Problem description :: Write out every line below that includes the word "width".

(Dataset records)
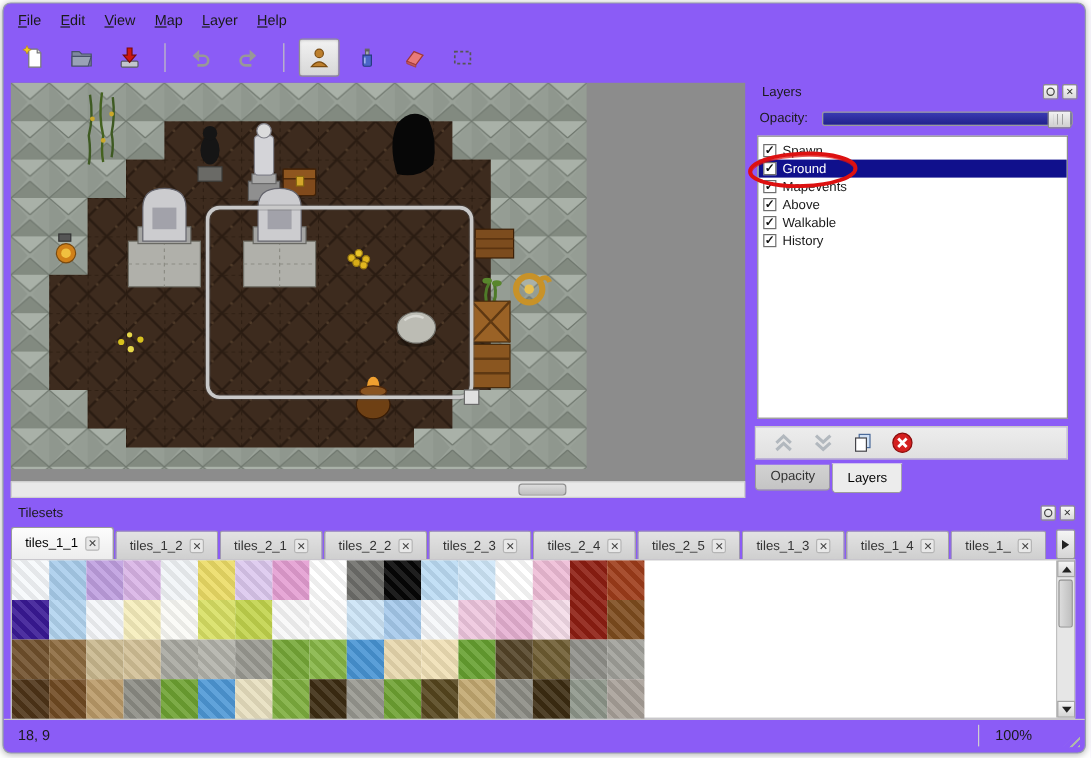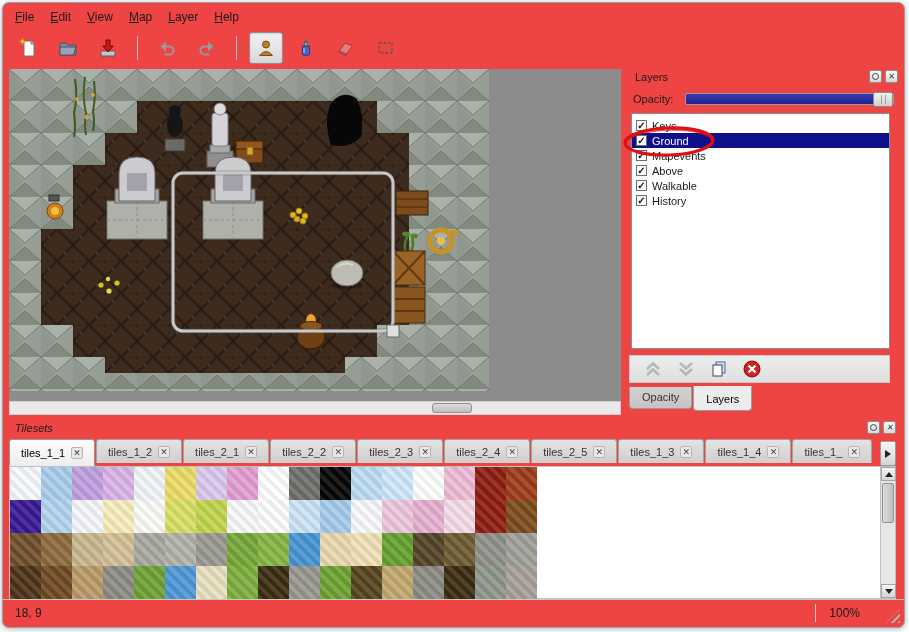--- a/index.html
+++ b/index.html
@@ -4,7 +4,7 @@
 <style>
   html,body{margin:0;padding:0;background:#fff;width:909px;height:632px;}
   *{box-sizing:border-box;}
-  .window{position:absolute;left:2px;top:2px;width:903px;height:626px;background:#ef4444;
+  .window{position:absolute;left:2px;top:2px;width:903px;height:626px;background:#8b5cf6;
     border:1px solid #97a0a8;border-radius:7px;overflow:hidden;
     box-shadow:0 1px 6px rgba(0,0,0,.3);font-family:"Liberation Sans",sans-serif;color:#1a1a1a;}
 

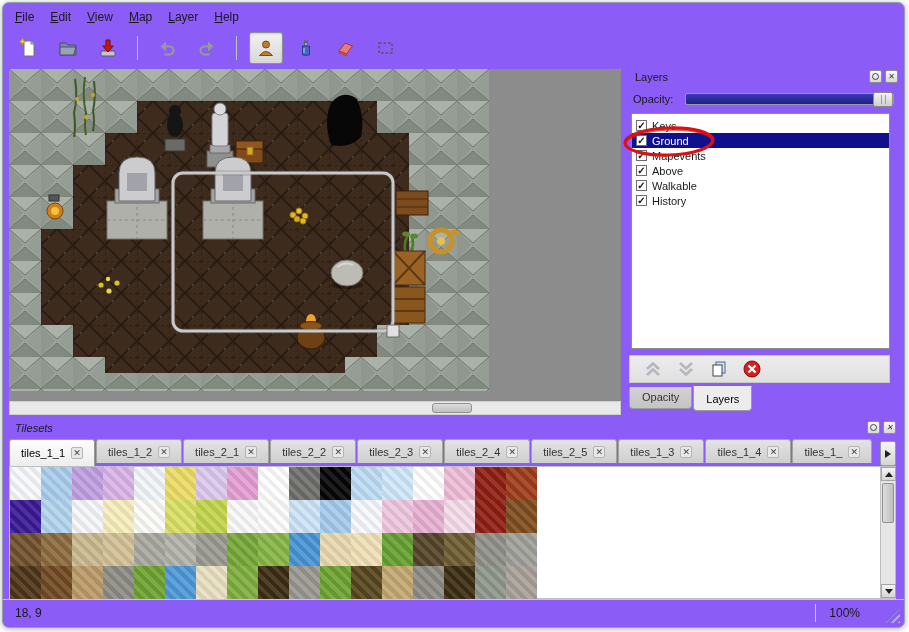--- a/index.html
+++ b/index.html
@@ -317,7 +317,7 @@
     <div class="layer-list">
         <div class="layer-row">
           <span class="checkbox">✓</span>
-          <span class="layer-label">Keys</span>
+          <span class="layer-label">Spawn</span>
         </div>
         <div class="layer-row selected">
           <span class="checkbox">✓</span>

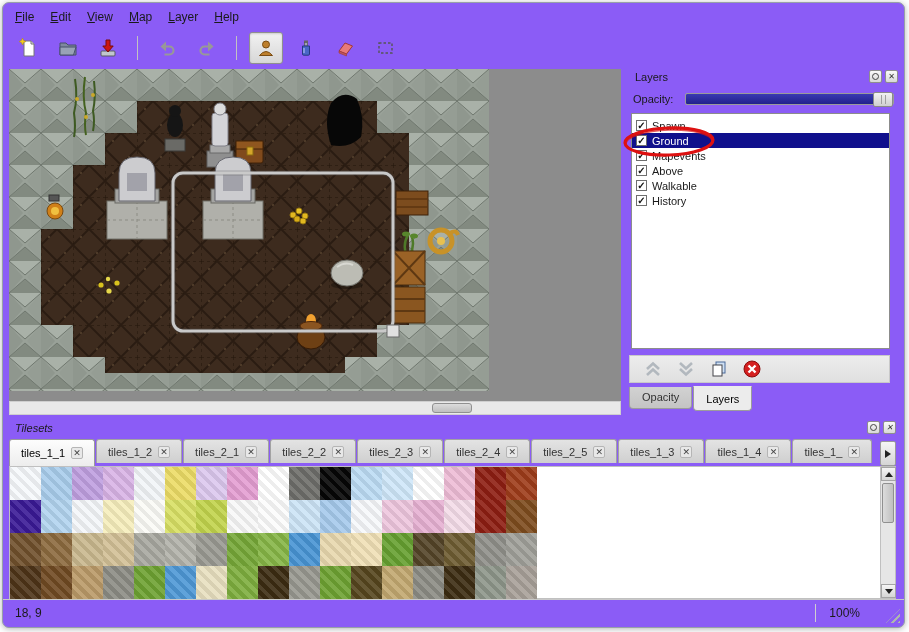--- a/index.html
+++ b/index.html
@@ -56,7 +56,7 @@
 
   
   .tilesets-panel{position:absolute;left:0;right:0;top:416px;height:180px;font-size:11px;}
-  .ts-header{position:absolute;left:0;top:0;right:0;height:18px;font-style:italic;}
+  .ts-header{position:absolute;left:0;top:0;right:0;height:18px;}
   .ts-title{position:absolute;left:12px;top:3px;}
   .ts-tabbar{position:absolute;left:6px;top:20px;right:26px;height:27px;display:flex;align-items:flex-start;overflow:hidden;gap:1px;}
   .ts-tab{flex:0 0 auto;height:24px;display:flex;align-items:center;gap:6px;padding:0 11px;border:1px solid #a2a2a2;border-bottom:none;

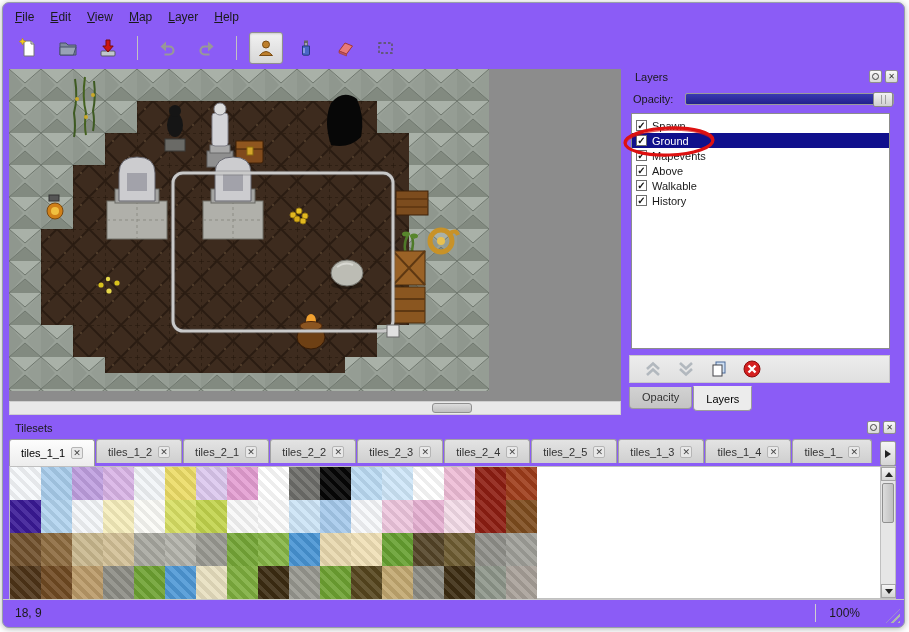--- a/index.html
+++ b/index.html
@@ -58,7 +58,7 @@
   .tilesets-panel{position:absolute;left:0;right:0;top:416px;height:180px;font-size:11px;}
   .ts-header{position:absolute;left:0;top:0;right:0;height:18px;}
   .ts-title{position:absolute;left:12px;top:3px;}
-  .ts-tabbar{position:absolute;left:6px;top:20px;right:26px;height:27px;display:flex;align-items:flex-start;overflow:hidden;gap:1px;}
+  .ts-tabbar{position:absolute;left:6px;top:20px;right:26px;height:27px;display:flex;align-items:flex-end;overflow:hidden;gap:1px;}
   .ts-tab{flex:0 0 auto;height:24px;display:flex;align-items:center;gap:6px;padding:0 11px;border:1px solid #a2a2a2;border-bottom:none;
     border-radius:3px 3px 0 0;background:linear-gradient(#e3e3e3,#cfcfcf);white-space:nowrap;color:#333;}
   .ts-tab.active{height:27px;background:linear-gradient(#fdfdfd,#ededed);border-color:#9a9a9a;color:#000;z-index:2;}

Response below ::
   html,body{margin:0;padding:0;background:#fff;width:909px;height:632px;}
-  .window{position:absolute;left:2px;top:2px;width:903px;height:626px;background:#ef4444;
+  .window{position:absolute;left:2px;top:2px;width:903px;height:626px;background:#8b5cf6;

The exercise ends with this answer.